Another judge noting that the government’s actions, (or should I say, Agent Novitzky’s) raise serious concerns. But, hey, these players are breaking the law, aren’t they? we gotta get them, right? They’re taking drugs!?!
Now we can expect at least two more years of appeals, more thousands of hours of billable lawyers fees, and in the end; a mockery of our already beleaguered judicial system. This while our President and his cronies steal millions upon millions of dollars from taxpayers, orchestrate the deaths of tens of thousands of human beings, and our “government” does nothing to stop him.* But, you know, let’s break the law, spend millions and do anything we can to stop Bonds.
Meanwhile, all of this could have been avoided had Donald Fehr and the Players Association simply destroyed the samples when they had the chance. What a farce.

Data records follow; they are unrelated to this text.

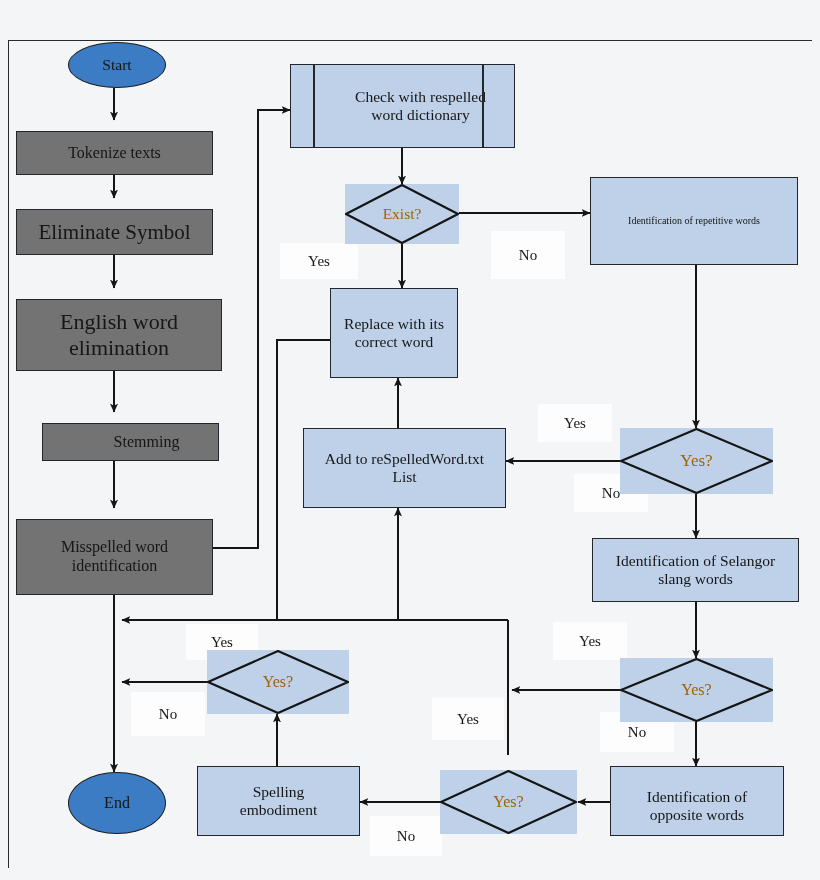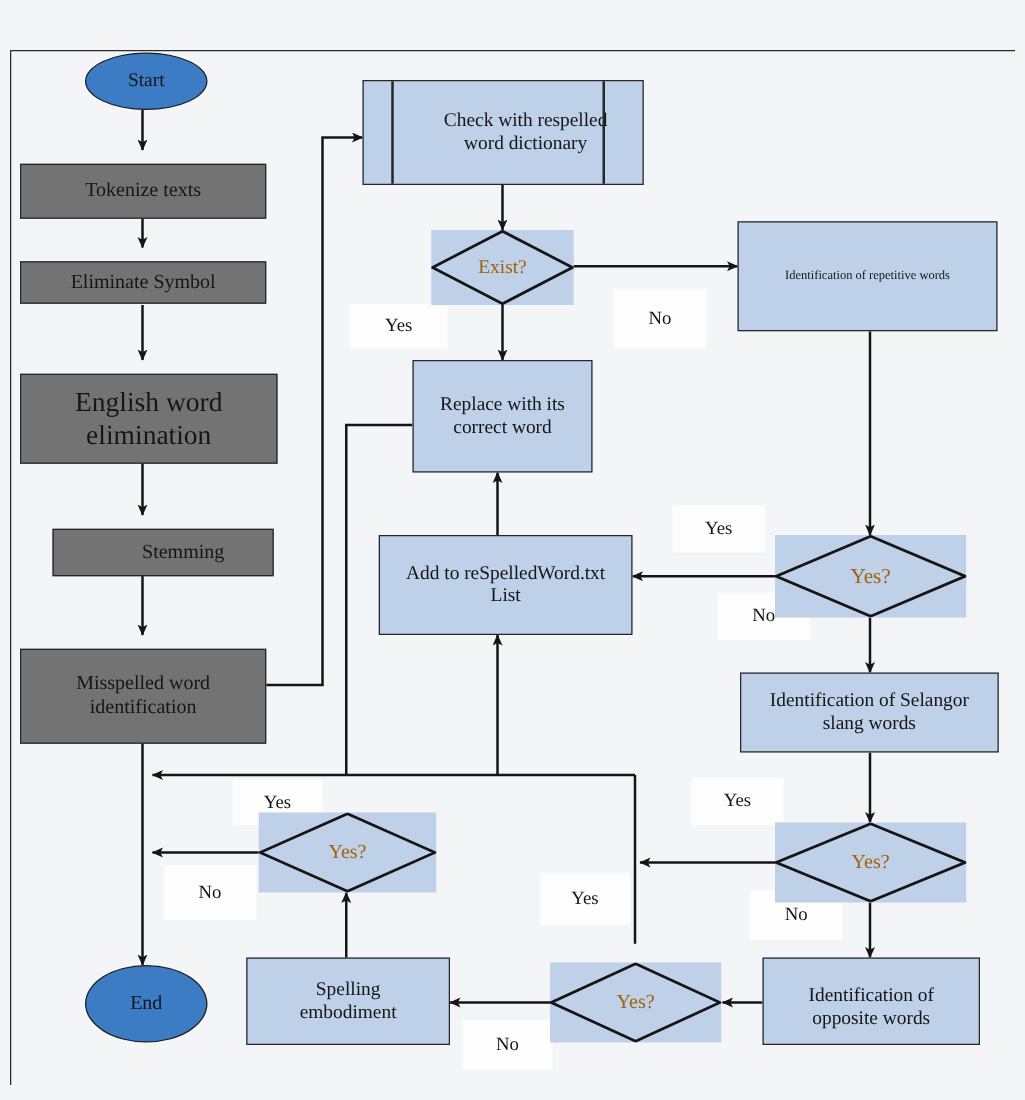--- a/index.html
+++ b/index.html
@@ -134,7 +134,7 @@
     <span>Tokenize texts</span>
   </div>
 
-  <div class="node proc dark" style="left:16px;top:198px;width:197px;height:34px;font-size:16px;">
+  <div class="node proc dark" style="left:16px;top:198px;width:197px;height:46px;font-size:21px;">
     <span>Eliminate Symbol</span>
   </div>
 

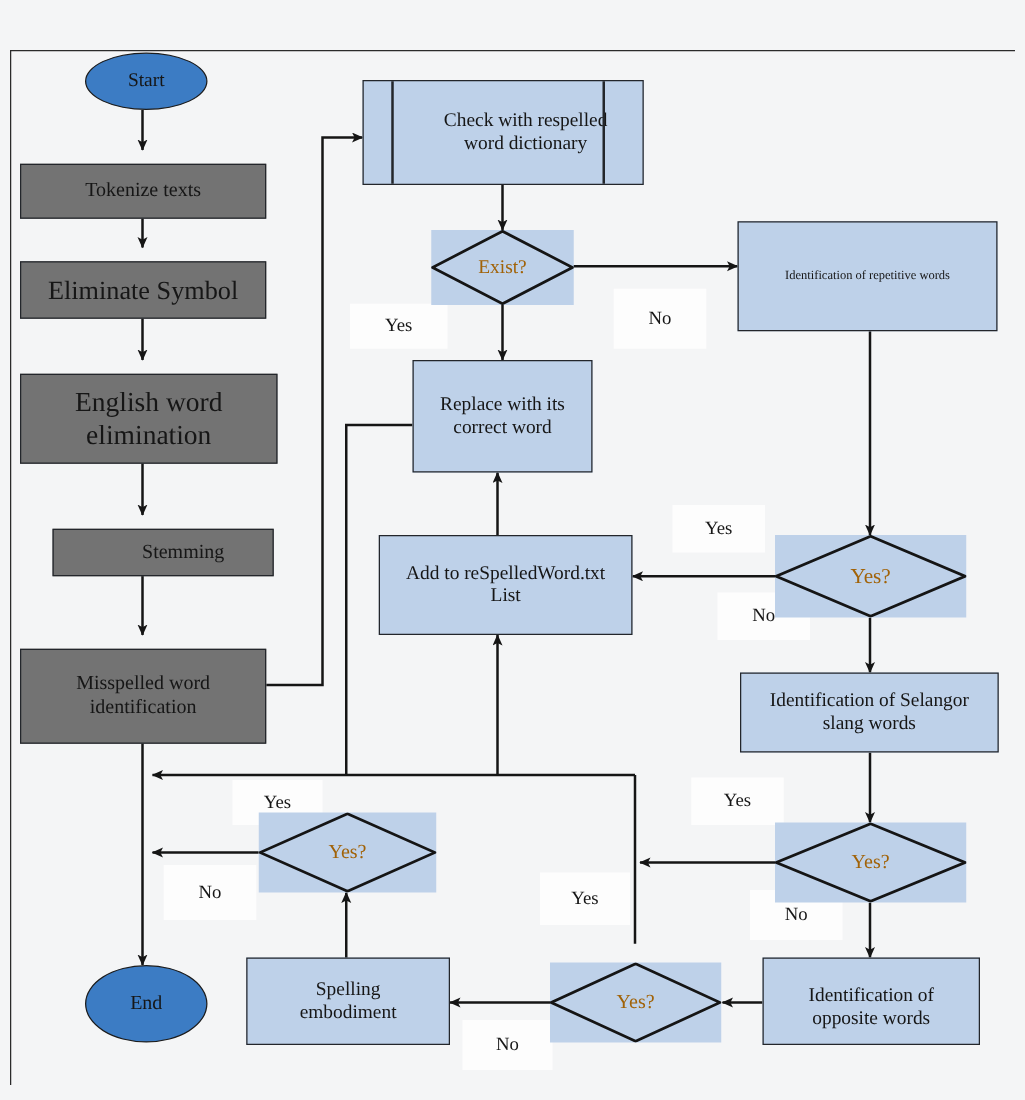--- a/index.html
+++ b/index.html
@@ -167,7 +167,7 @@
     <span class="txt" style="font-size:15.5px;">Exist?</span>
   </div>
 
-  <div class="node proc light" style="left:330px;top:288px;width:144px;height:90px;font-size:15.5px;">
+  <div class="node proc light" style="left:330px;top:288px;width:128px;height:90px;font-size:15.5px;">
     <span style="width:104px;display:block;">Replace with its correct word</span>
   </div>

* Some might say there is no connection between this baseball “scandal” and the goings on in Iraq, or the pillaging of our hard-earned tax dollars for the gain of the already super-wealthy; but I heartily disagree. There can be no doubt that the members of our Congress are paying very close attention to these goings on, and find them to be a very neatly tied up basket of bullshit to keep the rest of us occupied with. One can imagine them seeing this as a very opportune distraction; on the one hand giving them a chance to be seen as hard on cheaters (and, of course, to be seen saving the children); and on the other, allowing them to continue their virtually criminal mismanagement of our government unnoticed.